[TASK MATERIAL Boundary: Start]

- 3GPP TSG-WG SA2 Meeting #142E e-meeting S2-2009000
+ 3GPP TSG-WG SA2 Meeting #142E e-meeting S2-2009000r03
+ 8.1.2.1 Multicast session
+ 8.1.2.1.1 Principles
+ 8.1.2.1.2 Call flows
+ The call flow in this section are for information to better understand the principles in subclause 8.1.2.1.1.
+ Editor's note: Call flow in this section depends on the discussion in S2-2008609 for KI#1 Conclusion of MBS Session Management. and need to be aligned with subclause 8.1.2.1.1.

[TASK MATERIAL Boundary: End]
[TASK MATERIAL Boundary: Start]

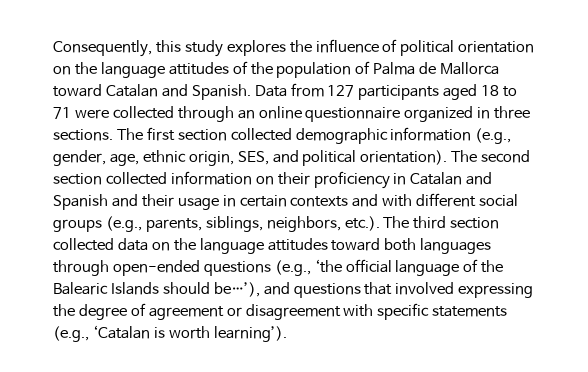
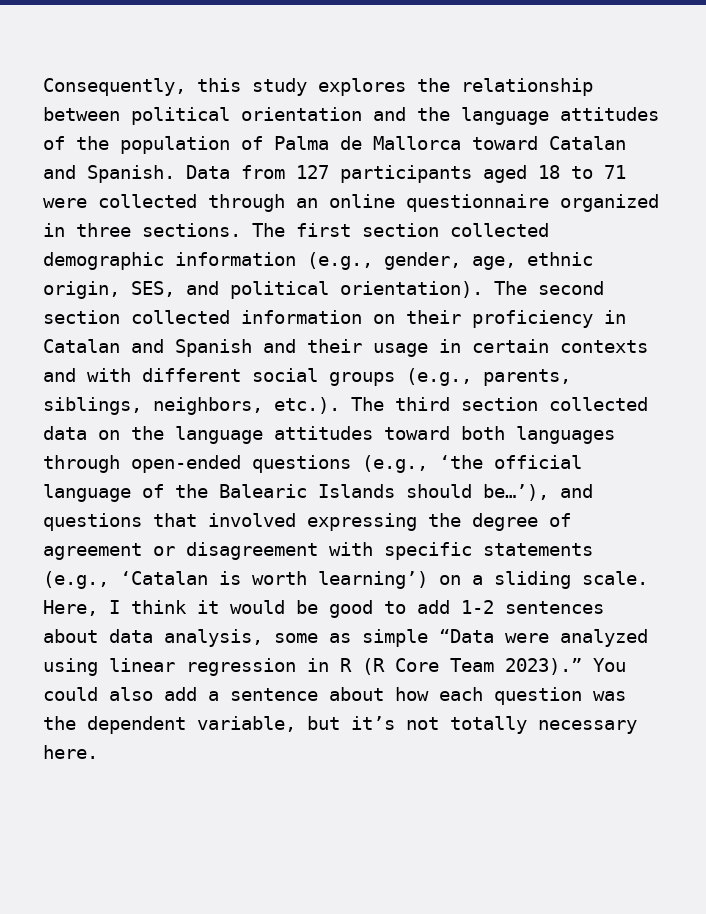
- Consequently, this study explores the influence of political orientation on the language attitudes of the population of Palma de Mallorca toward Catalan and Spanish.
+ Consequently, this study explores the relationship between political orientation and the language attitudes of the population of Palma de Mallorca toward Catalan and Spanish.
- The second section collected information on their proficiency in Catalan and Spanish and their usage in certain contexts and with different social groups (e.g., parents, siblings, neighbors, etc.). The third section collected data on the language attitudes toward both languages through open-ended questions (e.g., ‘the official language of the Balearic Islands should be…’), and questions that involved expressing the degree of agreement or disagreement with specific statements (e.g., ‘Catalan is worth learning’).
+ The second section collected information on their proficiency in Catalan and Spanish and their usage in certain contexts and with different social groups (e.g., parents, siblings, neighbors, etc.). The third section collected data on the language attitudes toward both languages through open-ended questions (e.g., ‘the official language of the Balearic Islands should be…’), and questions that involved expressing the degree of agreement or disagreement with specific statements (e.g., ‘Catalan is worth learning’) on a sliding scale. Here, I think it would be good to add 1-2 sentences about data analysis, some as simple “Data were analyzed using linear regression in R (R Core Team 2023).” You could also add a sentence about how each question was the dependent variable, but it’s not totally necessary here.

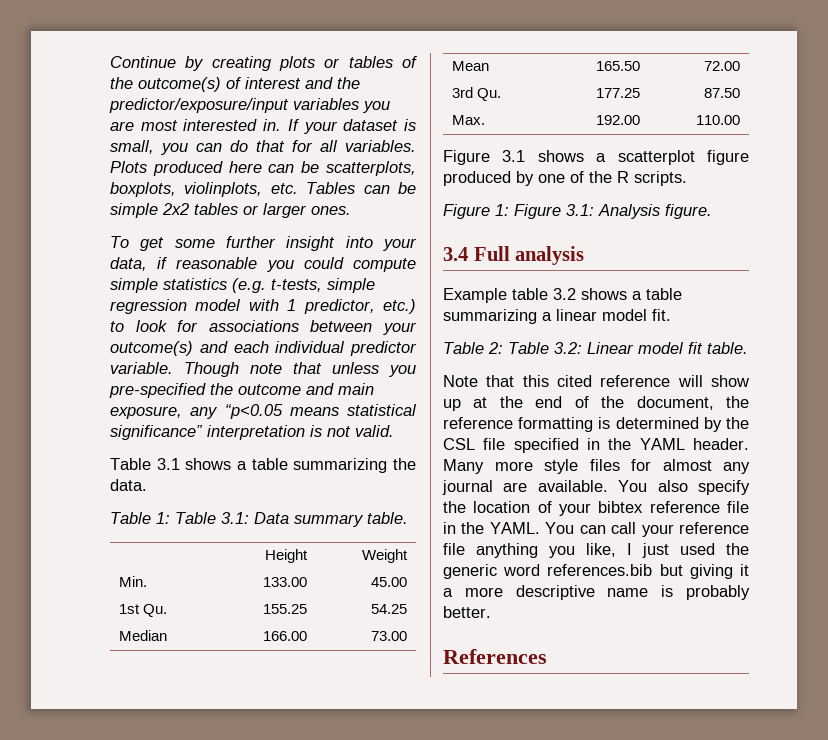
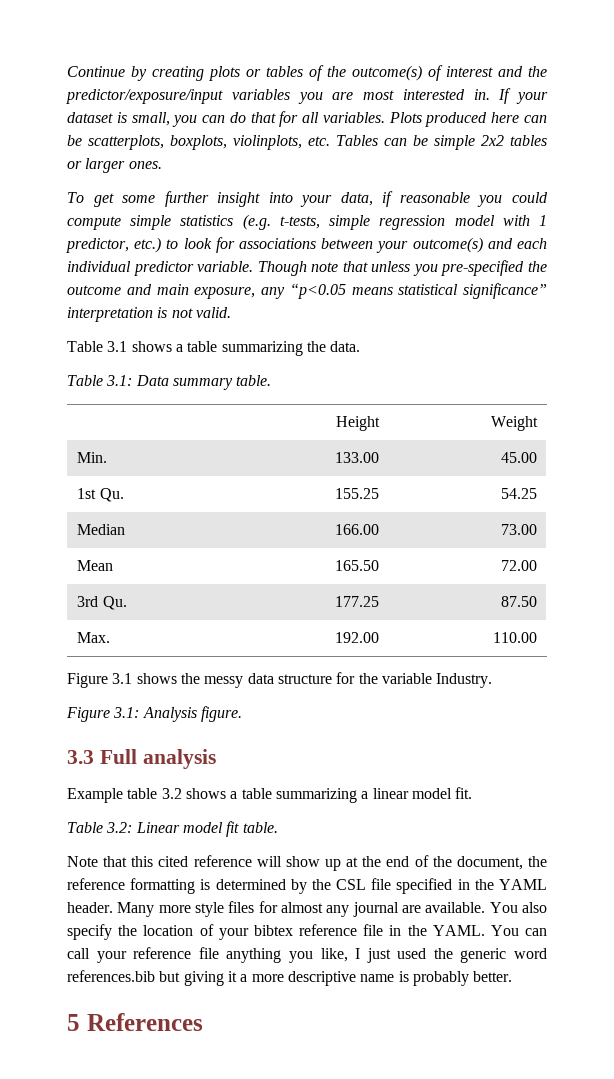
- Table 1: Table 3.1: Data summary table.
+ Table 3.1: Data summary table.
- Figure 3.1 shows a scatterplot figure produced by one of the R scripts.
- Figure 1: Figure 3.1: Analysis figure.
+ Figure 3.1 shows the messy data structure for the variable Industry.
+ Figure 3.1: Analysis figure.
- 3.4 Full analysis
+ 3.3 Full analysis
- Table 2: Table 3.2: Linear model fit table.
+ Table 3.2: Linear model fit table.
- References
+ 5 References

[TASK MATERIAL Boundary: End]

=== TASK ===
Which lines above include the string "summary"? Show them.

=== OUTPUT FOR THIS EXERCISE ===
- Table 1: Table 3.1: Data summary table.
+ Table 3.1: Data summary table.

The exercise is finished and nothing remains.